The Benefits of Regular Exercise for Mental Health

Obesity and other health diseases such as sugar blood pressure, fatty liver, cardiovascular disease stomach issues, and Mental issues are also related to your sedentary lifestyle and your eating habits these diseases are  anxiety, stress, depression 



Aerobic workouts such as running, swimming, cycling, walking, gardening, and dancing have been shown to alleviate anxiety and sadness. 3 These mood benefits are thought to be mediated by an increase in blood circulation to the brain generated by exercise and an effect on the hypothalamic-pituitary-adrenal (HPA) axis and, consequently, on the physiologic responsiveness to stress. 3 This physiological effect is most likely mediated by the HPA axis' contact with multiple brain areas, including the limbic system, which governs motivation and mood; the amygdala, which creates fear in reaction to stress; and the hippocampus, which plays a key role in memory. 

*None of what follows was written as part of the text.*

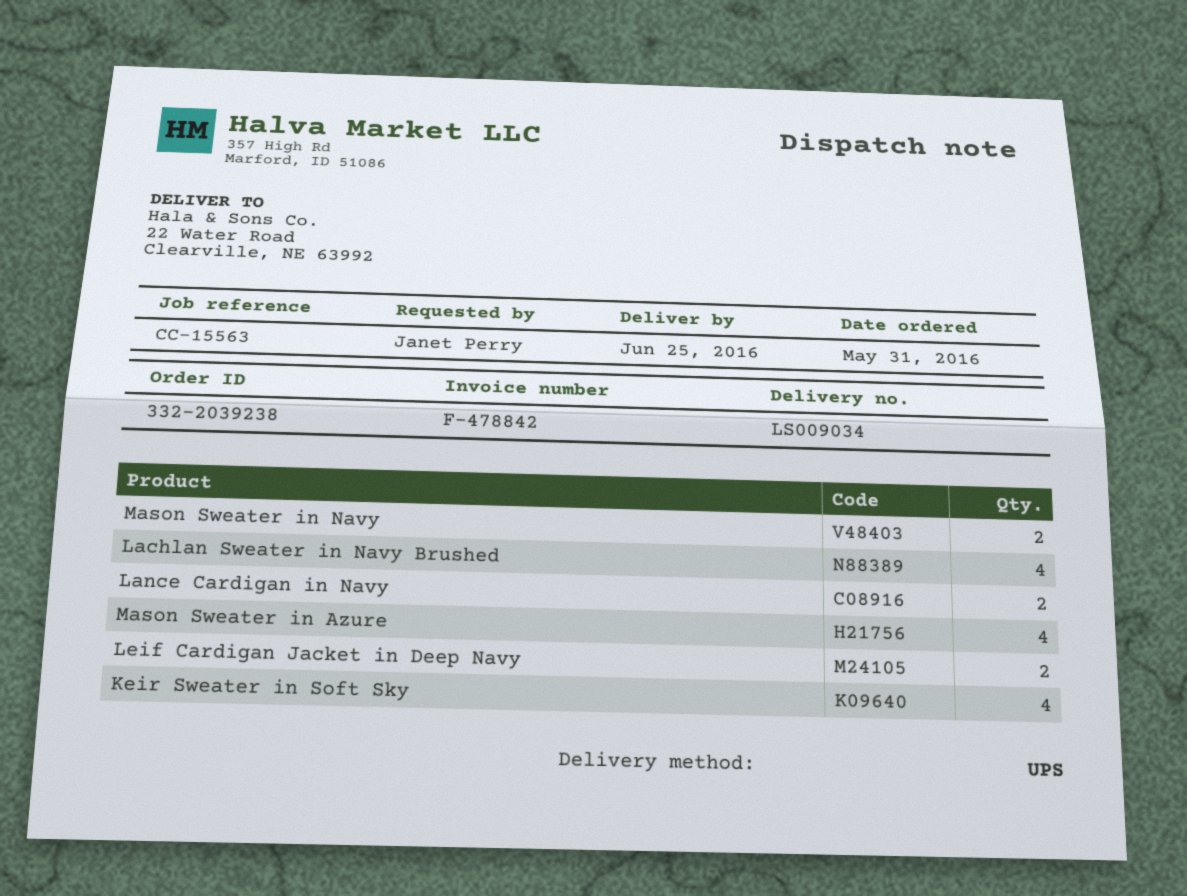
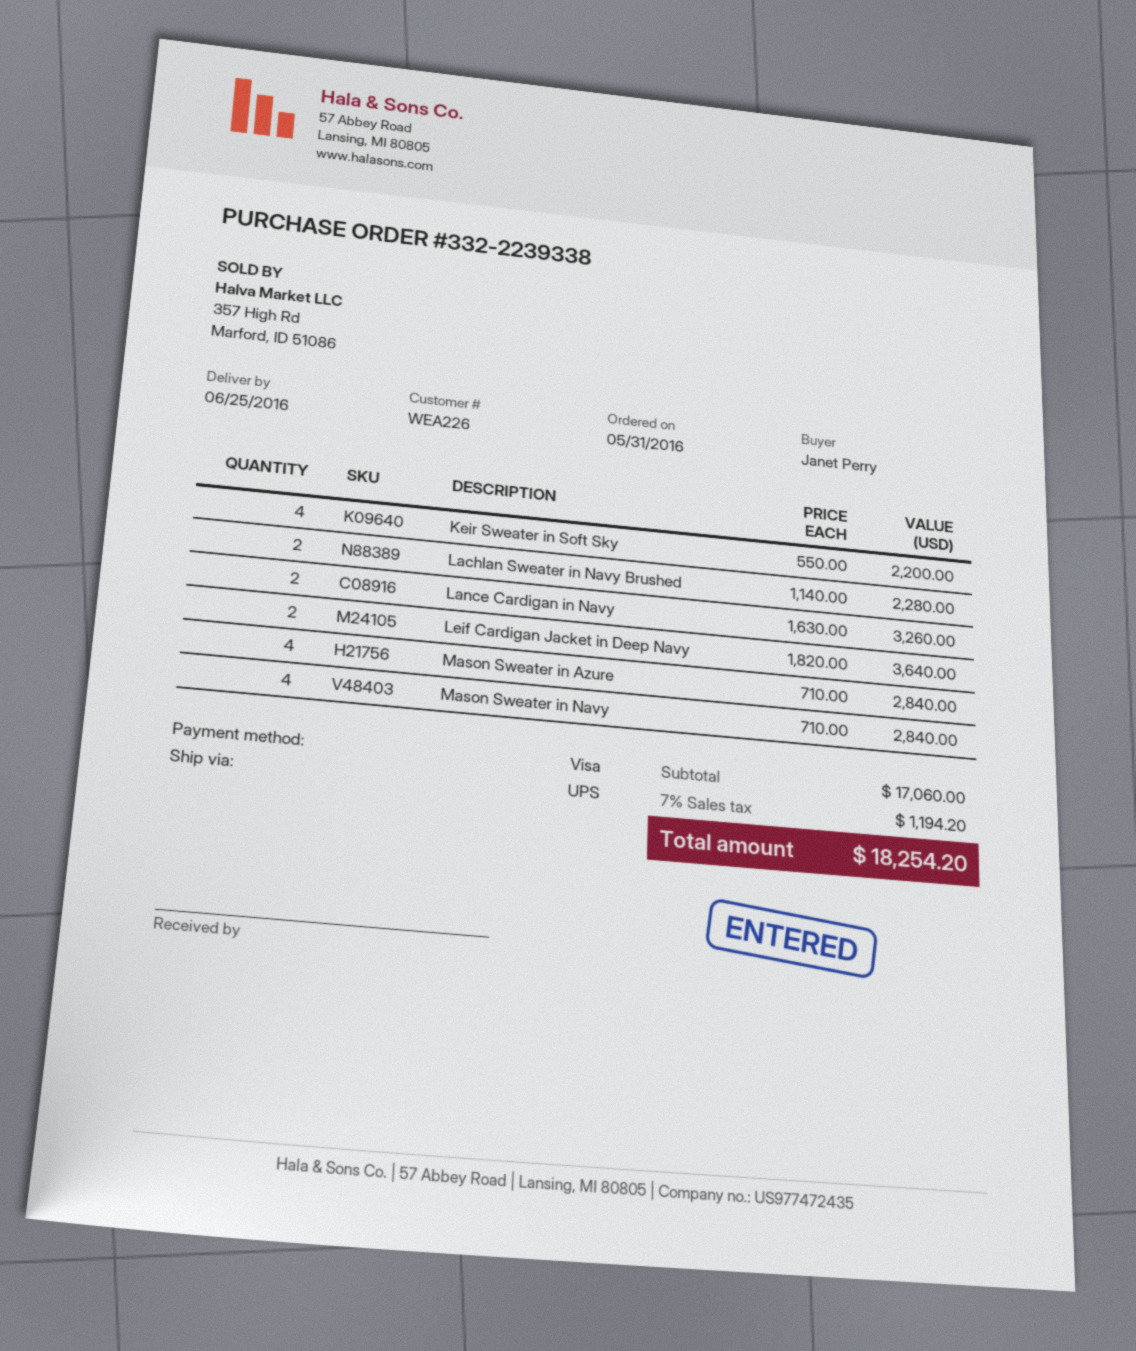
order number: 332-2039238 -> 332-2239338
Mason Sweater in Navy: 2 -> 4
Lachlan Sweater in Navy Brushed: 4 -> 2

Exercise benefits mental health by decreasing anxiety, sadness, and bad mood and enhancing self-esteem and cognitive performance. 2 Exercise has also been shown to help with symptoms.



Low self-esteem and social disengagement are two examples. 3 Exercise is especially essential in individuals with schizophrenia since these people are predisposed to obesity and because antipsychotic therapy, particularly atypical antipsychotics, carries an added risk of weight gain. 

Individuals with schizophrenia who engaged in a 3-month physical conditioning program improved their weight control and reported higher fitness, exercise tolerance, lower blood pressure, increased felt energy, and enhanced upper body and hand grip strength levels. 5 For these health advantages, thirty minutes of moderate-intensity exercise, such as brisk walking three days a week, is adequate. Moreover, these 30 minutes do not have to be continuous; three 10-minute walks are seen to be just as beneficial.

The following are some of the health advantages of regular exercise that every mental health practitioner should highlight and promote to their patients:

1-Better sleep

2-Heightened interest in sex

3-increased endurance

4-Stress reduction

5-Greater energy and stamina Improved mood

6-Decreased weariness, which can lead to increased mental alertness

Slimming down

7-Lowering cholesterol and increasing cardiovascular fitness

Those suffering from major mental illness might thus benefit from effective, evidence-based physical activity therapies provided by mental health service providers. Further research is needed to determine the impact of integrating such therapies with established mental health treatments such as psychopharmacology and psychotherapy. Memory development, as well as mood and motivation, are all affected.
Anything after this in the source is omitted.